Peter Marshall’s “Britain’s Reformations” captures well both the complexities of the reforms in Britain and their violence. Marshall rebuts the top-down conceptions of British reform that suggest a relatively benign unfolding: “The common idea that the Reformation in the British Isles was a process simply imposed from above, and largely peaceful in character, is scarcely borne out by the facts” (p. 187). His chapter relates the major stages, each of which was “paid for in tears, sweat, and blood” (p. 187). While constrained by spatial limitations, Marshall makes a convincing case that the Reformation was patchy, forced to overcome greater opposition than is often assumed, and slower to take root than one might imagine. One wishes, therefore, that he would have further expanded upon these ideas by the time he arrived at Mary I. He asseverates, “The idea that Mary’s reign was somehow a bizarre aberration (reflected in the curious habit of referring to her as ‘Mary Tudor’, rather than Mary I), or that the progress of Protestant Reformation in England by 1553 was effectively unstoppable, is an inherited myth, slow in dying” (p. 206). Marshall’s view is that Mary could have succeeded in destroying the Protestant movement. While true, the celerity with which Marshall moved through this entire question rendered it difficult to tease out the nuances in modern interpretations. Meanwhile, the treatment of Elizabeth frequently captured the dilemmas faced in her personal and religious decisions. His discussion of her marital prospects as “arousing both hopes and fears among her subjects,” was particularly good (p. 213).

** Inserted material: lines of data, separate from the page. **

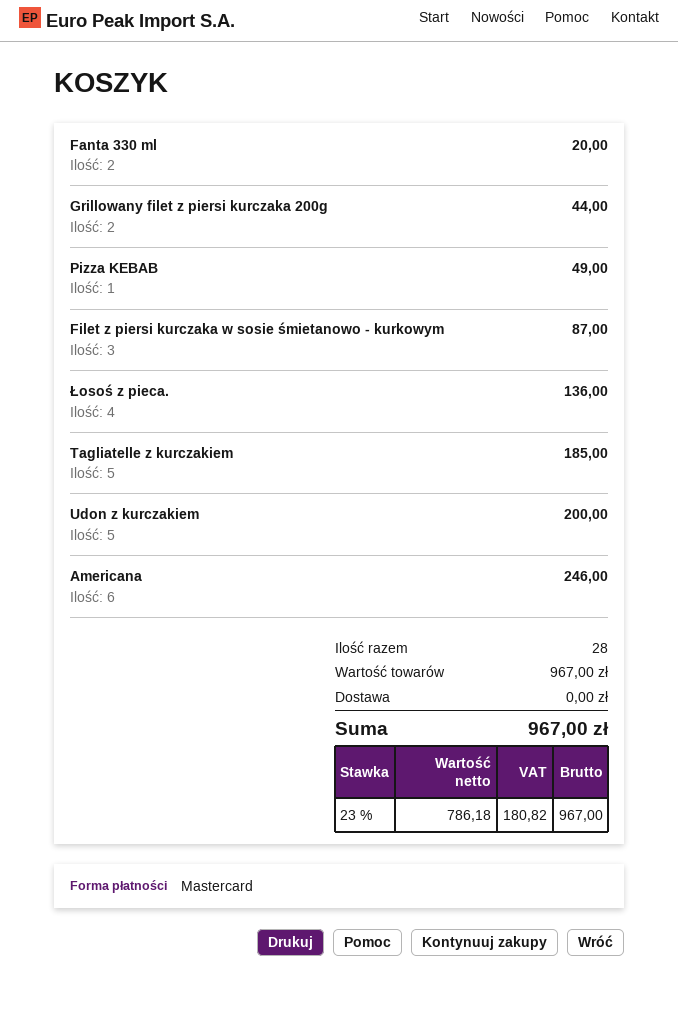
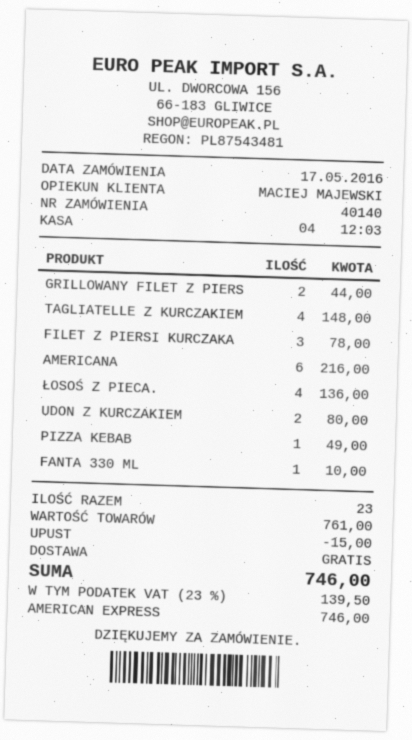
payment method: Mastercard -> American Express
Fanta 330 ml: 2 for 20.00 -> 1 for 10.00
Filet z piersi kurczaka w sosie śmietanowo - kurkowym: 3 for 87.00 -> 3 for 78.00
Tagliatelle z kurczakiem: 5 for 185.00 -> 4 for 148.00
Udon z kurczakiem: 5 for 200.00 -> 2 for 80.00
Americana: 6 for 246.00 -> 6 for 216.00
total quantity: 28 -> 23
subtotal: 967.00 -> 761.00
discount: none -> 15.00
tax: 23% = 180.82 -> 23% = 139.50
total: 967.00 -> 746.00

Finally, Alexandra Walsham’s “Reformation Legacies” examines the impact of Protestant and Catholic claims for renewal and their unanticipated side effects. She immediately suggests that both movements remained “predicated on religious intolerance” (p. 229). This is an insightful interpretation because it runs counter to the deliberate mythology created in part through images. These images generally “reflected and fostered the elevation of Luther and his fellow reformers into a gallery or pantheon of heroes” (p. 227). Conversely, she also succeeds in reminding readers—while avoiding excess sentimentality—that, imagery notwithstanding, people remained capable of overlooking theological differences when it came to helping neighbors, associates, friends, and family. One of the strengths of this chapter is Walsham’s intimation that our reading of the Reformation also interprets us. She argues, “Modern readers’ ears are instinctively tuned to hear voices that anticipate the values which they hold dear” (p. 237). Thus, the difficulties of interpretation. To contemporary Protestants, the Reformation stands for advances in freedom, tolerance, and liberty. Catholics, of course, might question such liberty by pointing to Protestant excesses such as at Calvin’s Geneva. What emerged was a slightly schizophrenic Europe. Liberty coupled with intolerance. Walsham suggests that in order to accommodate others, many groups were compelled to separate: “In order to live together it became necessary, both metaphorically and literally, to live apart” (p. 240). A close reading of this chapter causes one to inquire whether we continue to experience that schizophrenia even today as a consequence of the interactions between various groups, national mythologies created by the reformers, intergroup controversies, and excesses in polemics and images. Walsham certainly concurs, noting, “The ripples created by these interactions are still being felt in the twenty-first century” (p. 268).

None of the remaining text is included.